The app runs on a Linux box, although the users visit the webapp from Windows.
Some users paste text into these forms that was copied from MSWord docs, and when that happens, they get internal exceptions like the following:
Caused by: org.mariadb.jdbc.internal.util.dao.QueryException: Incorrect string value: '\xC2\x96 for...' for column 'ssimpact' at row 1
For instance, I tested it with text like the following:
Project – for
Where the dash is a "long dash" from the MSWord document.
I don't think it's possible to convert the wayward characters in this text to the "correct" characters, so I'm trying to figure out how to produce a reasonable error message that shows a substring of the bad text in question, along with the index of the first bad character.
I noticed postings like this: How to determine if a String contains invalid encoded characters .
I thought this would get me close, but it's not quite working.

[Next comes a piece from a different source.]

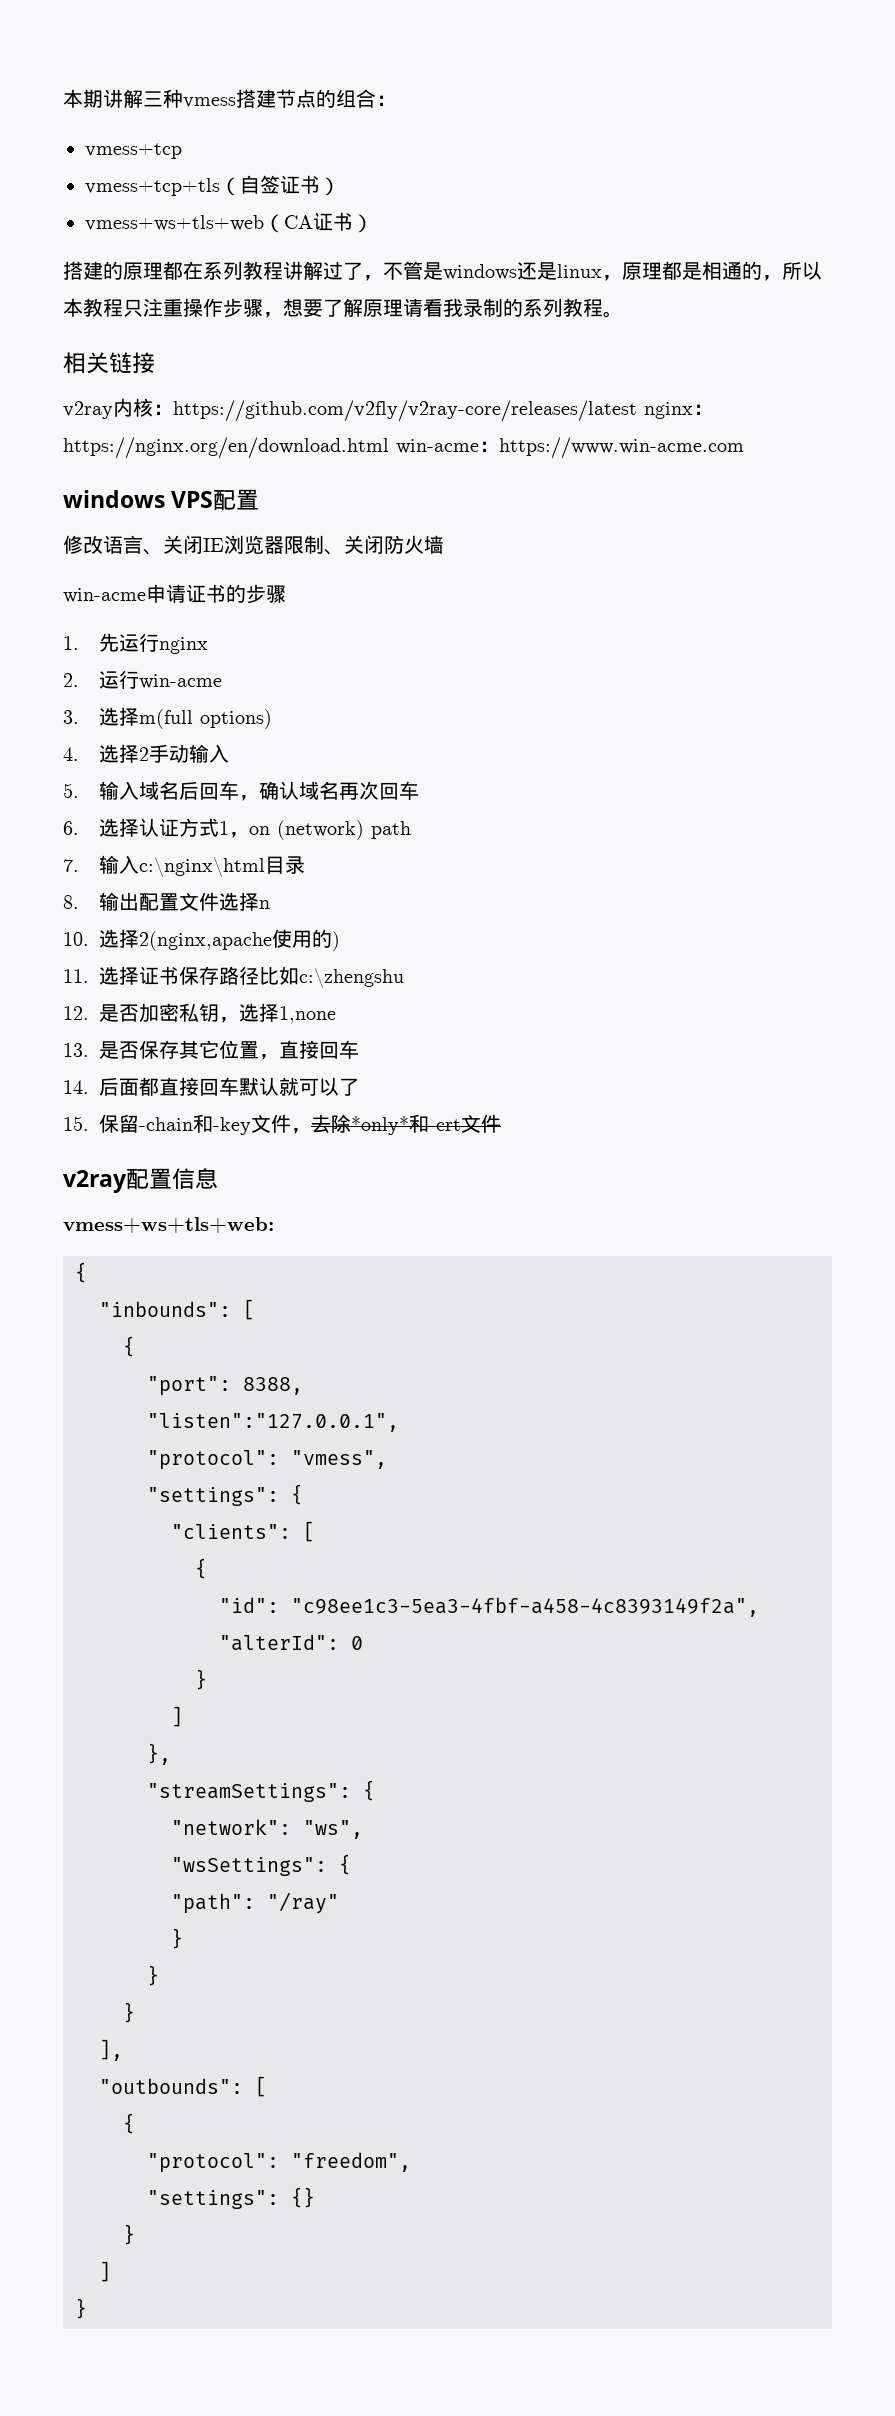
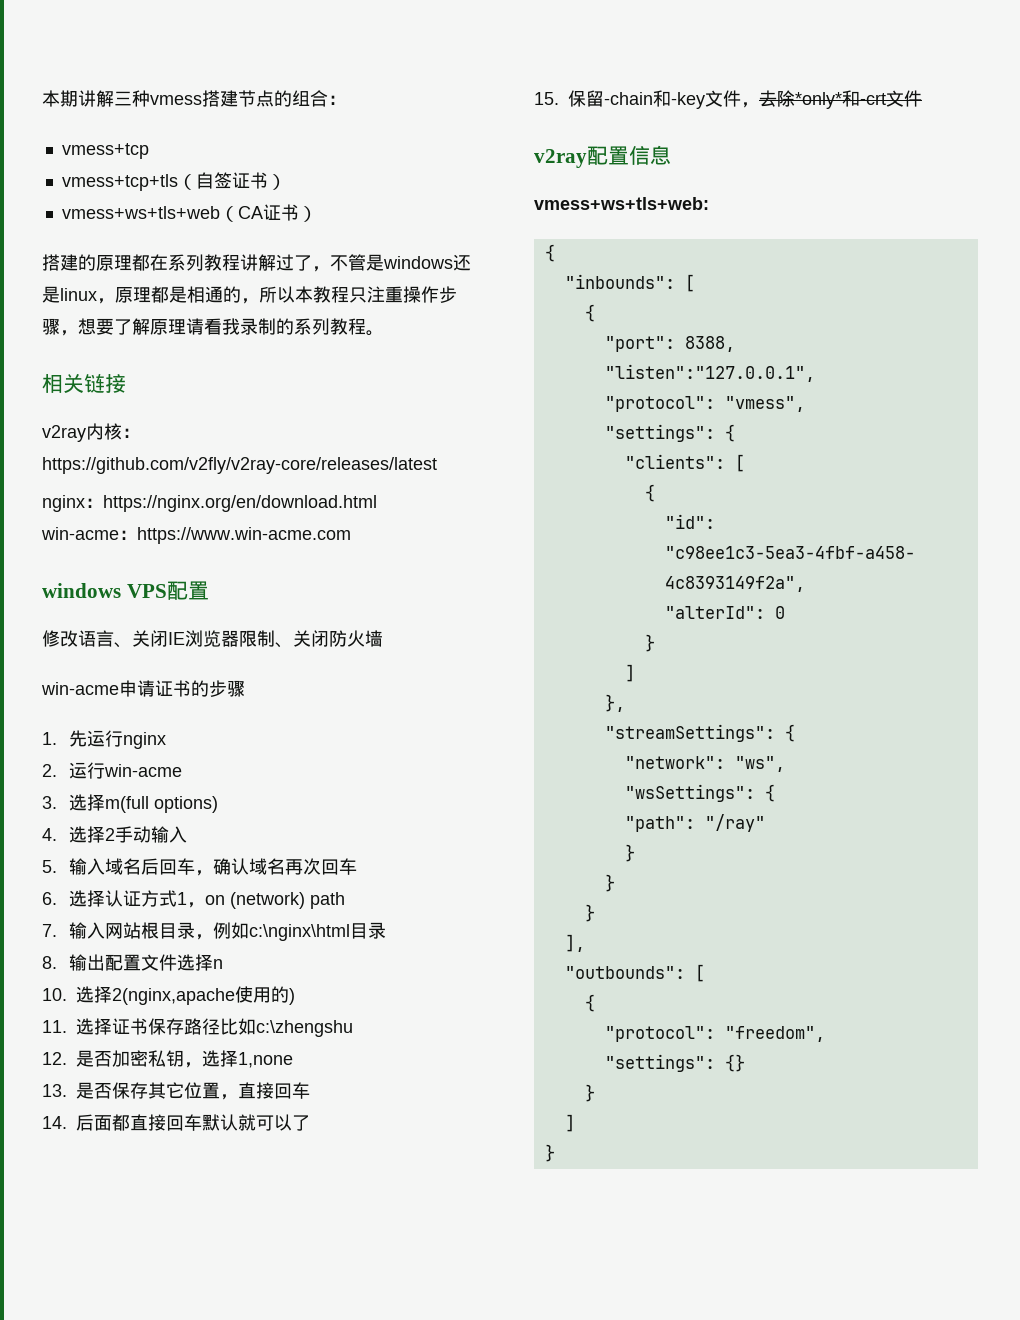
(637, 411) none -> (437, 465) //
(389, 448) none -> (377, 503) //
(139, 864) none -> [105,922,250,940] 网站根目录，例如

I'm trying to use the following method:
private int findUnmappableCharIndex(String entireString) {
int charIndex;
for (charIndex = 0; charIndex < entireString.length(); ++ charIndex) {
String currentChar = entireString.substring(charIndex, charIndex + 1);
CharBuffer out = CharBuffer.wrap(new char[currentChar.length()]);
CharsetDecoder decoder = Charset.forName("utf-8").newDecoder();
CoderResult result = decoder.decode(ByteBuffer.wrap(currentChar.getBytes()), out, true);
if (result.isError() || result.isOverflow() || result.isUnderflow() || result.isMalformed() || result.isUnmappable()) {
break;
}
CoderResult flushResult = decoder.flush(out);
if (flushResult.isOverflow()) {
break;
}
}
if (charIndex == entireString.length() + 1) {
charIndex = -1;
}
return charIndex;
}
This doesn't work. I get "underflow" on the first character, which is a valid character. I'm sure I don't fully understand the decoder mechanism.